Material shown:
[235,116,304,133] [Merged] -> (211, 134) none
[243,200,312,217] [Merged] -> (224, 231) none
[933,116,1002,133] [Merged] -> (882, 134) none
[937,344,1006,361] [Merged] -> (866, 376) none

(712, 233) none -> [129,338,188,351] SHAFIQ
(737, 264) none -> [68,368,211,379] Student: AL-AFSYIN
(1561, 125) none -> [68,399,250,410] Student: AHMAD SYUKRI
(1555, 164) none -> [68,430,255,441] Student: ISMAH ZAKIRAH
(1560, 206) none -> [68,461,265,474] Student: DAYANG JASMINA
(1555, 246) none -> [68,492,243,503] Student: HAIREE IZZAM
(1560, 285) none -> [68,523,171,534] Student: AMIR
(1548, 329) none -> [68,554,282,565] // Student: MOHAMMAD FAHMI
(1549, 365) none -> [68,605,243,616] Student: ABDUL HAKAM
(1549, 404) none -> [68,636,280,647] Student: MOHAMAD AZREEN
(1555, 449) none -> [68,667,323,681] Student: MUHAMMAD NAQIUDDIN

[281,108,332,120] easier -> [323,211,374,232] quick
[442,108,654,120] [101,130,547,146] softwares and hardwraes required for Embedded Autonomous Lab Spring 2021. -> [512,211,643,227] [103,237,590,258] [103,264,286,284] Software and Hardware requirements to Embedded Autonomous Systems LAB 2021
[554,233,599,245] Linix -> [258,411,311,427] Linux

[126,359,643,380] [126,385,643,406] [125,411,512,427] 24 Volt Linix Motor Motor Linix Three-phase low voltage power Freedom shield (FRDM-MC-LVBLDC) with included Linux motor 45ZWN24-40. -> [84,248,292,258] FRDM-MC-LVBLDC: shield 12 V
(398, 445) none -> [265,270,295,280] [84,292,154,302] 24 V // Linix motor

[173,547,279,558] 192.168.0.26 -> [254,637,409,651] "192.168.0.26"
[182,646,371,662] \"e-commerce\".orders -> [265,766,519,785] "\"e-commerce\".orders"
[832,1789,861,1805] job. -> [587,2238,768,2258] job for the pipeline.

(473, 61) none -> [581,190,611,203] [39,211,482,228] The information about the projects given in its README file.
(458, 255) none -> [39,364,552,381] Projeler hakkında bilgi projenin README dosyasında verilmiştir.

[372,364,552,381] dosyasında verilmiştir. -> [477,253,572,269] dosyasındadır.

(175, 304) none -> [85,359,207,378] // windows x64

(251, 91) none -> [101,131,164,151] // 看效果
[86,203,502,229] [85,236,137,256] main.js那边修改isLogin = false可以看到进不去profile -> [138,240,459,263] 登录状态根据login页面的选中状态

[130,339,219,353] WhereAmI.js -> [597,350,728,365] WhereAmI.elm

Work to be completed: Output all of the records exactly, with nothing omitted.

Output:
[235,116,304,133] [Merged] -> (211, 134) none
[243,200,312,217] [Merged] -> (224, 231) none
[933,116,1002,133] [Merged] -> (882, 134) none
[937,344,1006,361] [Merged] -> (866, 376) none

(712, 233) none -> [129,338,188,351] SHAFIQ
(737, 264) none -> [68,368,211,379] Student: AL-AFSYIN
(1561, 125) none -> [68,399,250,410] Student: AHMAD SYUKRI
(1555, 164) none -> [68,430,255,441] Student: ISMAH ZAKIRAH
(1560, 206) none -> [68,461,265,474] Student: DAYANG JASMINA
(1555, 246) none -> [68,492,243,503] Student: HAIREE IZZAM
(1560, 285) none -> [68,523,171,534] Student: AMIR
(1548, 329) none -> [68,554,282,565] // Student: MOHAMMAD FAHMI
(1549, 365) none -> [68,605,243,616] Student: ABDUL HAKAM
(1549, 404) none -> [68,636,280,647] Student: MOHAMAD AZREEN
(1555, 449) none -> [68,667,323,681] Student: MUHAMMAD NAQIUDDIN

[281,108,332,120] easier -> [323,211,374,232] quick
[442,108,654,120] [101,130,547,146] softwares and hardwraes required for Embedded Autonomous Lab Spring 2021. -> [512,211,643,227] [103,237,590,258] [103,264,286,284] Software and Hardware requirements to Embedded Autonomous Systems LAB 2021
[554,233,599,245] Linix -> [258,411,311,427] Linux

[126,359,643,380] [126,385,643,406] [125,411,512,427] 24 Volt Linix Motor Motor Linix Three-phase low voltage power Freedom shield (FRDM-MC-LVBLDC) with included Linux motor 45ZWN24-40. -> [84,248,292,258] FRDM-MC-LVBLDC: shield 12 V
(398, 445) none -> [265,270,295,280] [84,292,154,302] 24 V // Linix motor

[173,547,279,558] 192.168.0.26 -> [254,637,409,651] "192.168.0.26"
[182,646,371,662] \"e-commerce\".orders -> [265,766,519,785] "\"e-commerce\".orders"
[832,1789,861,1805] job. -> [587,2238,768,2258] job for the pipeline.

(473, 61) none -> [581,190,611,203] [39,211,482,228] The information about the projects given in its README file.
(458, 255) none -> [39,364,552,381] Projeler hakkında bilgi projenin README dosyasında verilmiştir.

[372,364,552,381] dosyasında verilmiştir. -> [477,253,572,269] dosyasındadır.

(175, 304) none -> [85,359,207,378] // windows x64

(251, 91) none -> [101,131,164,151] // 看效果
[86,203,502,229] [85,236,137,256] main.js那边修改isLogin = false可以看到进不去profile -> [138,240,459,263] 登录状态根据login页面的选中状态

[130,339,219,353] WhereAmI.js -> [597,350,728,365] WhereAmI.elm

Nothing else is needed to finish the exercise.